A practical guide to one of the most important financial metrics in dentistry: the real cost of operating one clinical hour.

7 min read
How to Calculate the Cost per Clinical Hour in a Dental Practice

If there's one financial metric that can completely change how a dental practice makes business decisions, it's the cost per clinical hour. Yet surprisingly, very few dentists know what theirs actually is.

Most practice owners know their monthly production. They know what they charge for a filling, a root canal, or a dental implant. But when they're asked one simple question, the answer is often far less certain: how much does one hour of clinical operation actually cost my practice?

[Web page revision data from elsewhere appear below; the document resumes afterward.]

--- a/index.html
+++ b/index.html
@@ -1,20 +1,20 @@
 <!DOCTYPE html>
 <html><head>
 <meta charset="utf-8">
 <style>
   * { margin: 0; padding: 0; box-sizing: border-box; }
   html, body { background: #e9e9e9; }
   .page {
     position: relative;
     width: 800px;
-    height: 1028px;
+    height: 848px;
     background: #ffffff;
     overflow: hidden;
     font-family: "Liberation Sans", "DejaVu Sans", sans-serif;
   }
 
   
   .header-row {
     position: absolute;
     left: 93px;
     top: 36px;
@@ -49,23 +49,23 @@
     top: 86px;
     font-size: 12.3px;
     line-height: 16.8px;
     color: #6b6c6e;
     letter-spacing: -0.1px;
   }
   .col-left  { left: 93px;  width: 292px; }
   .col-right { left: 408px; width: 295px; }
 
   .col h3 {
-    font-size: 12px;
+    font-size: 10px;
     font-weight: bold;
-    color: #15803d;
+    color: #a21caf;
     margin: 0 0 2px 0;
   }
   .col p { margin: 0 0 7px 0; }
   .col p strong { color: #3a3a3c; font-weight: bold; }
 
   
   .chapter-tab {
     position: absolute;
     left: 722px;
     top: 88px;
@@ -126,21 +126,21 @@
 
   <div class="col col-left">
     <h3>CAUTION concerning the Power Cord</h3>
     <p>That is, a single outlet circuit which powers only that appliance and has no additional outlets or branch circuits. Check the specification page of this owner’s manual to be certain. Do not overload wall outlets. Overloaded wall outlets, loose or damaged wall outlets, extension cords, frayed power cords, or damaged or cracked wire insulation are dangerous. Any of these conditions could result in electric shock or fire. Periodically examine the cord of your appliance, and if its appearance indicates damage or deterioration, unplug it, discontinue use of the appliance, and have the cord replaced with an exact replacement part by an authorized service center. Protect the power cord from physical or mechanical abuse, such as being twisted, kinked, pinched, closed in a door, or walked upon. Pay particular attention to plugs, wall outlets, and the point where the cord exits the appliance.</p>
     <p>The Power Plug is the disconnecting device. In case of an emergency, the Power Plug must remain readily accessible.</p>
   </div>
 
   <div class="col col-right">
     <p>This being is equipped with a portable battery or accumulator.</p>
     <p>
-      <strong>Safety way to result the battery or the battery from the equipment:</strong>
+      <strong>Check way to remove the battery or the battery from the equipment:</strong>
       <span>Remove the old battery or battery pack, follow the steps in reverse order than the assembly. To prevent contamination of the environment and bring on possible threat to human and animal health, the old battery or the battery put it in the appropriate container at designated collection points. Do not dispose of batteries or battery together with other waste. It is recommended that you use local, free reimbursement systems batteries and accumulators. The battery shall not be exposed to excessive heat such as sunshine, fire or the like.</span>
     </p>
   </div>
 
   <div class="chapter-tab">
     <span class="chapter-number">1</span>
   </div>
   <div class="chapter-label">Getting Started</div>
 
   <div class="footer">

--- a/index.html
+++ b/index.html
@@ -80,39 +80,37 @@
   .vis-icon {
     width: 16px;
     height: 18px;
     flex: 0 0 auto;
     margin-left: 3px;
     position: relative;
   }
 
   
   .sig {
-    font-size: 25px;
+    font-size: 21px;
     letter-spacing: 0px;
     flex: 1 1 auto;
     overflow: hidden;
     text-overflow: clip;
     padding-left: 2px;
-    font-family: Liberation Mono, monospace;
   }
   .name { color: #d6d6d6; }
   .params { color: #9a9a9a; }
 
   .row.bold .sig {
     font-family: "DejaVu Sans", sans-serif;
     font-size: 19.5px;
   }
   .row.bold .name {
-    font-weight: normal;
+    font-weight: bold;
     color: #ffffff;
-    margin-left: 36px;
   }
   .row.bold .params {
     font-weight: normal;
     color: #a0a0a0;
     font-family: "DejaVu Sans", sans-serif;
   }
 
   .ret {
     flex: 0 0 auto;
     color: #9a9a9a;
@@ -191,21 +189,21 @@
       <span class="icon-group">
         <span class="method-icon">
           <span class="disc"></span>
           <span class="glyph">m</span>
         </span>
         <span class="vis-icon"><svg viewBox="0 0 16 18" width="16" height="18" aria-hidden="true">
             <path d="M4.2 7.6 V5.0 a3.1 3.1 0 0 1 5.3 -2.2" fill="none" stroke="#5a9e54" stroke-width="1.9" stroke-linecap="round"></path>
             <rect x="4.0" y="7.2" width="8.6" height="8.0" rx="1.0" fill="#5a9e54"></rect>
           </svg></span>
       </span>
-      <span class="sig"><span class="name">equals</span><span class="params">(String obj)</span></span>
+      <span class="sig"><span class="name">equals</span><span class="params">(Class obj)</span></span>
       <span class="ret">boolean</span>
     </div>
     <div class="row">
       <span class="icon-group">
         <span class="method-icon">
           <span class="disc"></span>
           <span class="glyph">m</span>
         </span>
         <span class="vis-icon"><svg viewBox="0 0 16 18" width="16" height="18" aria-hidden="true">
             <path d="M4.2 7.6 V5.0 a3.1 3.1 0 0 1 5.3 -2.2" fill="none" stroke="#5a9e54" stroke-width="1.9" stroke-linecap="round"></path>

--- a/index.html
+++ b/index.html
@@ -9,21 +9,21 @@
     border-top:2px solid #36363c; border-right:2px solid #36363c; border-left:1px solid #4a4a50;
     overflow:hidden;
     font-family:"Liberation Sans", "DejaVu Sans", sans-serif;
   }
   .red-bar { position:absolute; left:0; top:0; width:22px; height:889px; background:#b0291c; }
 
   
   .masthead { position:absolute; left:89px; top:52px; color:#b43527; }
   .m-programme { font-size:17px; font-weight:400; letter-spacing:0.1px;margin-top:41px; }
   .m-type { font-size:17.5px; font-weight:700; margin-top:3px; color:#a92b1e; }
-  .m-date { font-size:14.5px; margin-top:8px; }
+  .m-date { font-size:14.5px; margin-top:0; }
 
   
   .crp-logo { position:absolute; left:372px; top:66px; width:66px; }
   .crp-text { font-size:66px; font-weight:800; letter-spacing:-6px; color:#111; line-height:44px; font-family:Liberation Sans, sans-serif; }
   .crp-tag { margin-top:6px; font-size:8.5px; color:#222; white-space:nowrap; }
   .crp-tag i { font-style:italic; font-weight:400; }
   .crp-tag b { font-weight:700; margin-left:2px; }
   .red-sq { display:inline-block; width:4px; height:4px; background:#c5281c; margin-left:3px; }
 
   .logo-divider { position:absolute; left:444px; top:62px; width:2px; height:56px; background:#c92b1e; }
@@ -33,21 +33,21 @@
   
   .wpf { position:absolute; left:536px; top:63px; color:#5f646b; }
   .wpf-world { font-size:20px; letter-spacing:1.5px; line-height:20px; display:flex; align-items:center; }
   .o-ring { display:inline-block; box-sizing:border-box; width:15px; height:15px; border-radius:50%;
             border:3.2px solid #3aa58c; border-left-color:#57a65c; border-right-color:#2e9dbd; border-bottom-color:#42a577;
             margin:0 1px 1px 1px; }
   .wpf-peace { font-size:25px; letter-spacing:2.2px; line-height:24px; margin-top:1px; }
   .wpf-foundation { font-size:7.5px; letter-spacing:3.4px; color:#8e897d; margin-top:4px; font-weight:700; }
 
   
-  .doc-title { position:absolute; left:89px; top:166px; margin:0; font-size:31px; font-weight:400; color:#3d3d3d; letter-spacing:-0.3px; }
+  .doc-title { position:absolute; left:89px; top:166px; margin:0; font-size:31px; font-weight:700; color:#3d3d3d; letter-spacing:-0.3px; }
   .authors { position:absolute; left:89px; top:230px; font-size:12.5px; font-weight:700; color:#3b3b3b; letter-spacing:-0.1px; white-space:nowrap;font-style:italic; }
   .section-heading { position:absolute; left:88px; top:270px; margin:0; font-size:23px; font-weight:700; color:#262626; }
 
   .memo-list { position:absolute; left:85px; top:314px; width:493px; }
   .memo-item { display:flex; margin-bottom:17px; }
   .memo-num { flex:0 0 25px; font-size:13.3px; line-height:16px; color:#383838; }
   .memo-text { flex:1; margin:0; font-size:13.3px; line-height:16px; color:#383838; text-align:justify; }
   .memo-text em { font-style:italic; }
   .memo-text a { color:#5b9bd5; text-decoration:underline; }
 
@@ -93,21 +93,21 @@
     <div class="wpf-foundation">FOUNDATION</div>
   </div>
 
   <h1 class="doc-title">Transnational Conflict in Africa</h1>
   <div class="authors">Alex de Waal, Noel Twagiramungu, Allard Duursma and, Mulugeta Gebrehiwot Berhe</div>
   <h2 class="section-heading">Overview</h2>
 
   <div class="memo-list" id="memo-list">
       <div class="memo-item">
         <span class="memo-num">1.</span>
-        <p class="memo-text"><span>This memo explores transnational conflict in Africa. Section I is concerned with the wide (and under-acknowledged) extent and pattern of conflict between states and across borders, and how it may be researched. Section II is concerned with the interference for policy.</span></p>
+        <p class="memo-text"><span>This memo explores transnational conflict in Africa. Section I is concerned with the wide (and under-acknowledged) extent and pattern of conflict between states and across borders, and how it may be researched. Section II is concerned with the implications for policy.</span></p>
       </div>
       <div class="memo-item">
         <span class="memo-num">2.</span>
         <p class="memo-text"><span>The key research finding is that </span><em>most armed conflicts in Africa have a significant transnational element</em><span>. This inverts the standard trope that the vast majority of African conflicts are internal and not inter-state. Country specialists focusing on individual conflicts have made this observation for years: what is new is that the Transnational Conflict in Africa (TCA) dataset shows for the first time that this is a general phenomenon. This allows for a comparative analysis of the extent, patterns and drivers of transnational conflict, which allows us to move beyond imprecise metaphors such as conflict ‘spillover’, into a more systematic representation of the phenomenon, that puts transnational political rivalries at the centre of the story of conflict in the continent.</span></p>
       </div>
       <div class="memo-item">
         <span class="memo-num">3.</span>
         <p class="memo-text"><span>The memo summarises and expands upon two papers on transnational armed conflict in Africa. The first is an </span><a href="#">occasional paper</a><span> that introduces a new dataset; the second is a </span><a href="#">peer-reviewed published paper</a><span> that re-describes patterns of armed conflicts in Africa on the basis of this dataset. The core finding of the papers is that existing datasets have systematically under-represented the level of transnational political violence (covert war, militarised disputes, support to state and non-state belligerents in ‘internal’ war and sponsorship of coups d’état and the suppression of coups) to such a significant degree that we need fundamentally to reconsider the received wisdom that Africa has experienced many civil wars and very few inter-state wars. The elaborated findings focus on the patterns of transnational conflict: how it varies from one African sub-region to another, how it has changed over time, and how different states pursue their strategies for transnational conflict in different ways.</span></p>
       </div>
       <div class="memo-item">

That number is far more important than most dentists realize. Almost every procedure consumes chair time. If you don't know the financial value of that time, it's extremely difficult to calculate treatment costs accurately, establish profitable fees, or evaluate the profitability of your services.

One clinical hour can change every financial decision

Revenue$320

What one hour of production may generate.

Operating cost$185

What it may cost to keep that hour running.

Real profit$135

What actually remains after the clinical hour is paid for.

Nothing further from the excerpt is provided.